(The following statement was released by the rating agency)
July 25 - Fitch Ratings has downgraded and withdrawn Epic (Drummond) Limited’s floating rate notes due 2022 as follows:
EUR698.4m class A due January 2022 (XS0303390453) downgraded to ‘BBsf’ from ‘Asf’; Rating Watch Evolving (RWE); withdrawn
EUR49.2m class B due January 2022 (XS0303391188) downgraded to ‘Bsf’ from ‘BBBsf’; RWE; withdrawn
EUR53.9m class C due January 2022 (XS0303391428) downgraded to ‘CCCsf’ from ‘BBB-sf’; withdrawn
EUR53.9m class D due January 2022 (XS0303391857) downgraded to ‘CCCsf’ from ‘B+sf’; withdrawn
EUR55.8m class E due January 2022 (XS0303392236) affirmed at ‘CCCsf’; withdrawn
EUR19.2m class F due January 2022 (XS0303392400) downgraded to ‘CCsf’ from ‘CCCsf’; withdrawn
EUR15.4m class G due January 2022 (XS0303393986) downgraded to ‘CCsf’ from ‘CCCsf’; withdrawn
The sharp downgrades reflect the default and ongoing deterioration of the two largest loans, Countrywide Kaufland and Project DD. In the absence of adequate information, the rating actions reflect conservative assumptions, with the RWE denoting the approximation required in parts of the analysis. Fitch took into account the size of the loans, the empirical evidence available on the relevant real estate markets and the uncertainty over the servicer‘s, Royal Bank of Scotland (RBS; ‘A’/Stable/‘F1’), work-out strategies (in light of its duty of care to the protection buyer rather than the issuer).
The ratings withdrawals reflect the insufficiency of ongoing information, which prevents Fitch from being able to monitor performance appropriately henceforth. At closing, the servicing agreement was entered into by RBS, acting as lender and servicer. Whilst the latter has committed to a minimum level of reporting, the issuer, not being party to the agreement, is not contractually entitled to receive additional information. Following a loan default, commentary on workout strategies, updated collateral appraisals and tenancy profile are essential to perform a rating analysis and the absence of these compromise the rating process.
Countrywide and Project DD represent 35% and 21% of the aggregate pool balance, respectively, and are both subject to credit event notices.
Countrywide continues to breach its LTV and ICR covenants and has failed to make senior interest and swap payments in full for the last two interest payment dates.
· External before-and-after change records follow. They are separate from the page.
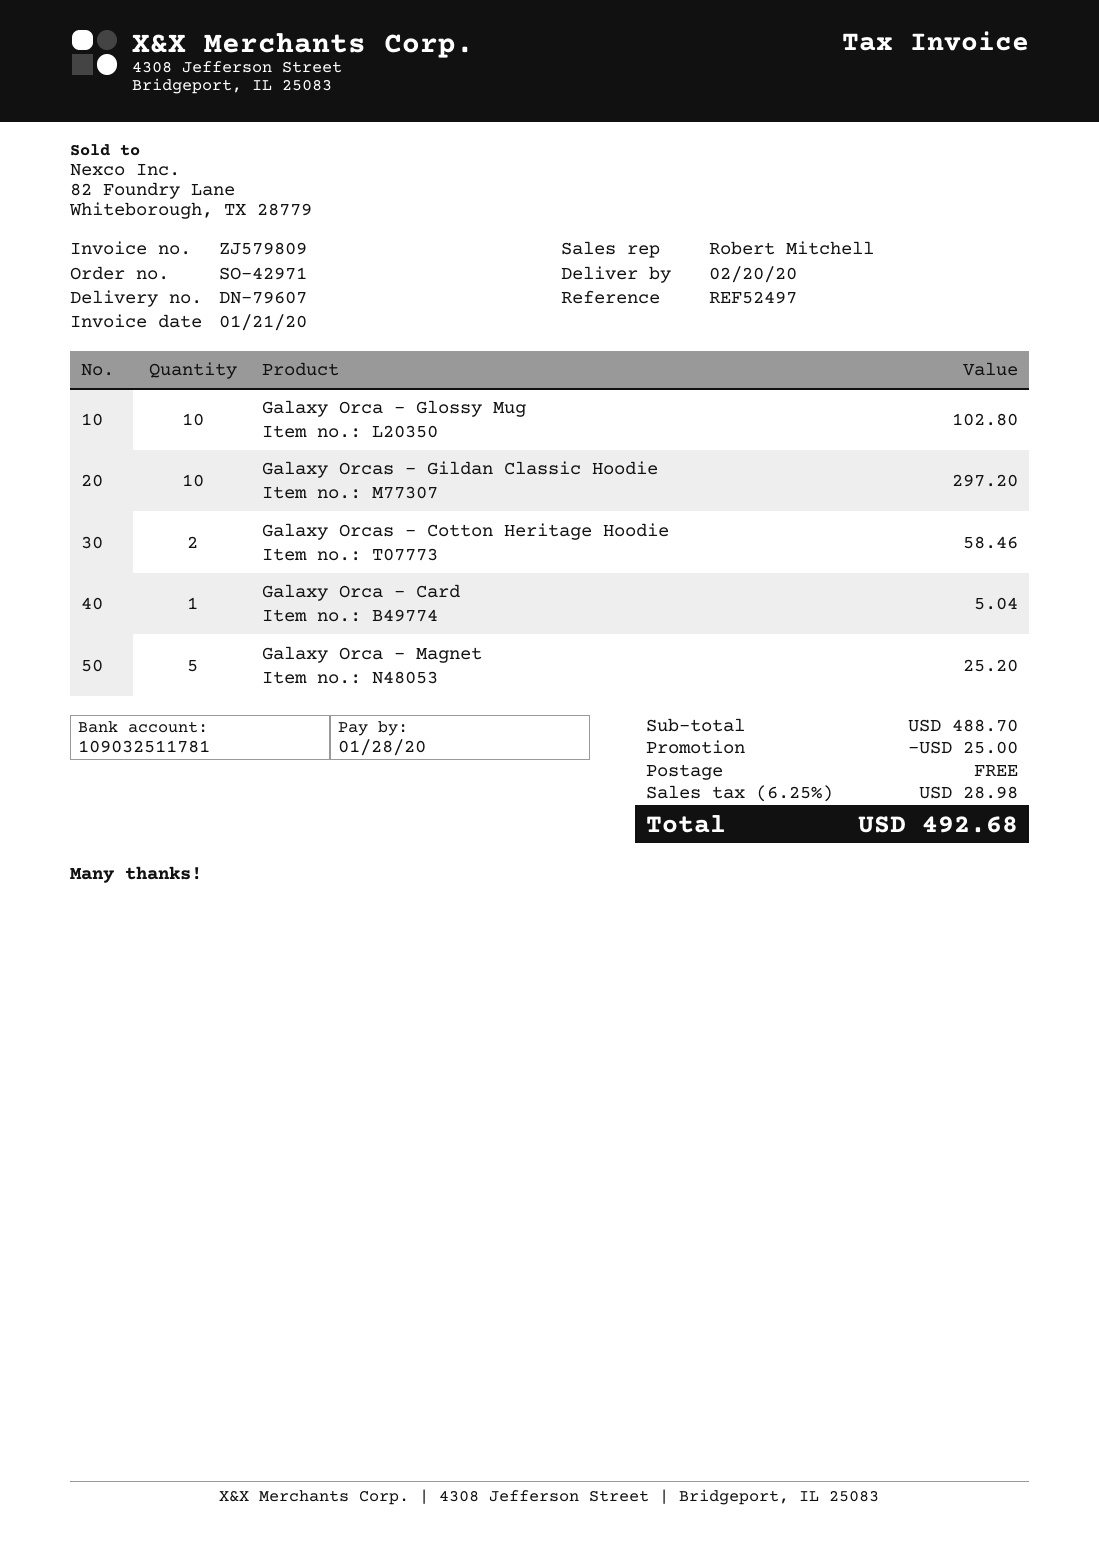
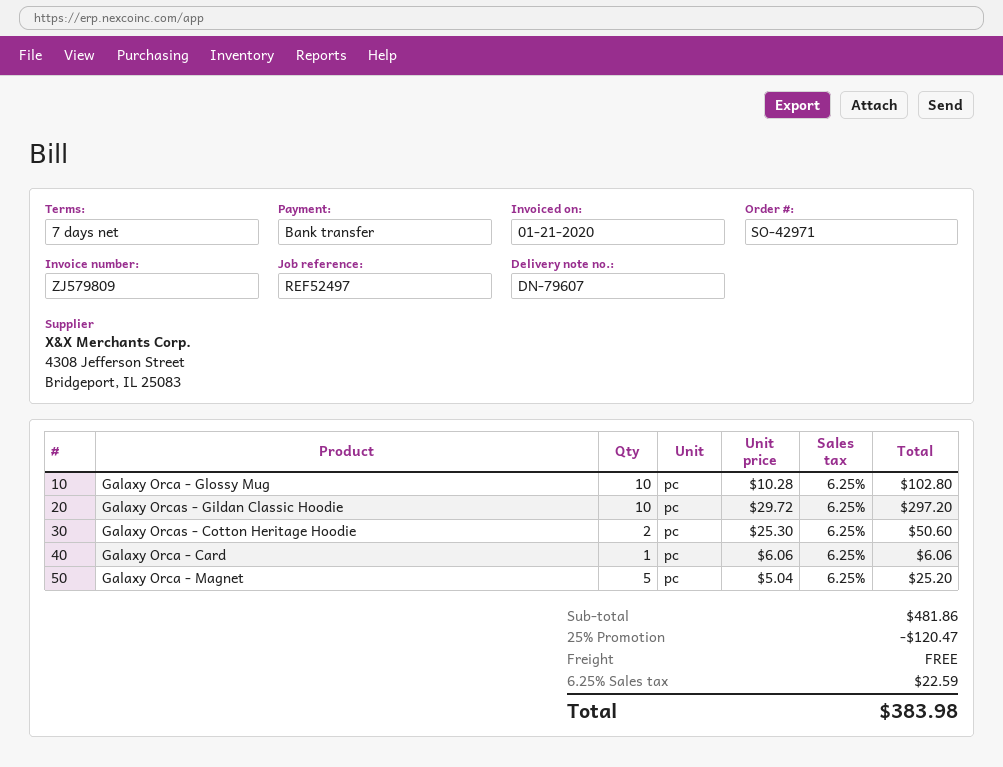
Galaxy Orcas - Cotton Heritage Hoodie: 2 for 58.46 -> 2 for 50.60
Galaxy Orca - Card: 1 for 5.04 -> 1 for 6.06
subtotal: 488.70 -> 481.86
discount: 25.00 -> 120.47
tax: 6.25% = 28.98 -> 6.25% = 22.59
total: 492.68 -> 383.98

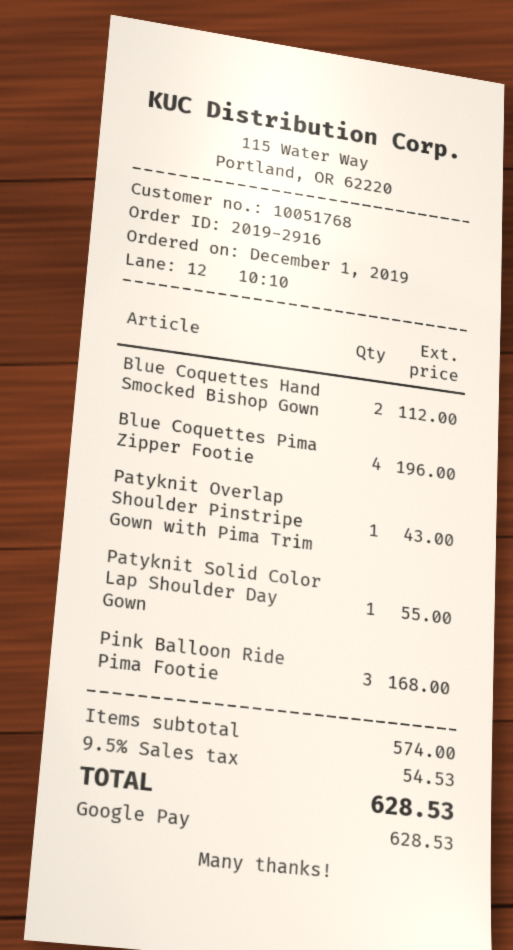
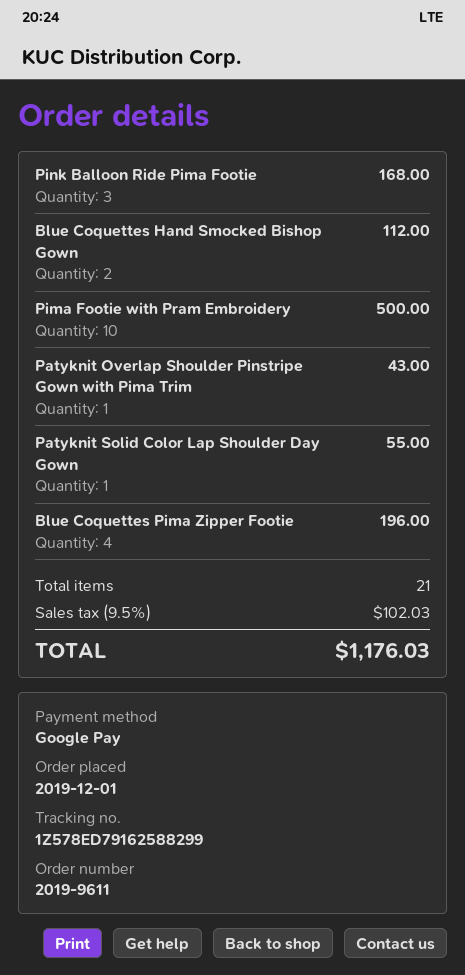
order number: 2019-2916 -> 2019-9611
Pima Footie with Pram Embroidery: none -> 10 for 500.00
tax: 9.5% = 54.53 -> 9.5% = 102.03
total: 628.53 -> 1176.03

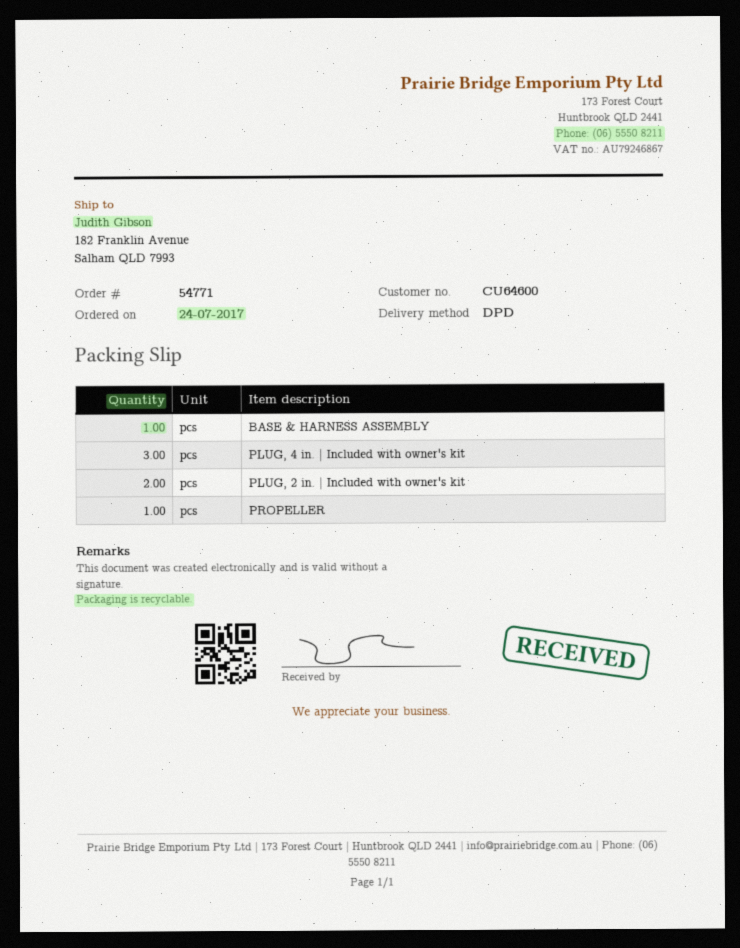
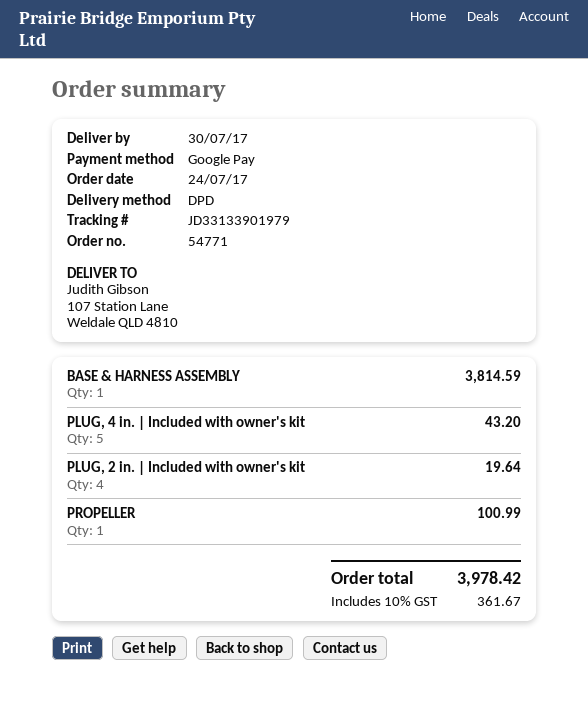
ship to: 182 Franklin Avenue, Salham QLD 7993 -> 107 Station Lane, Weldale QLD 4810
PLUG, 4 in. | Included with owner's kit: 3 -> 5
PLUG, 2 in. | Included with owner's kit: 2 -> 4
As per a notice issued on 9 July 2012, these missed payments have caused an early termination of the swap agreement, which resulted in EUR26m of breakage costs. As the servicer is apparently unable to receive updated covenant information since July 2011, Fitch cannot comment on the reason for the debt service shortfalls, but it can only assume that net operating income has continued to decline since the last reported figure of EUR20.8m in April 2011. The likelihood of further deterioration in this portfolio performance is a key driver for the downgrade of the senior classes.
Following the failure to repay on its January 2012 maturity date, the Project DD loan borrower was declared bankrupt. From a notice published on 6 July 2012, Fitch understands that the properties and shares providing security for the loan were sold by the insolvency administrator to Niam (a real estate private equity firm). No further details have been provided. The assets were last re-valued in July 2009, at EUR220.5m, for a resulting loan-to-value ratio (LTV) of 91.1%. Since then, the reported ICR has fallen to 1.28x (as at the last reported figure in January 2012) from 1.62x. As a result of the sale, Fitch expects a loss to be applied to the junior notes.
Of the remaining loans, the Project Magnum loan was extended until January 2014, and is subject to an excess cash trap, while the other loans appear to be performing in line with expectations.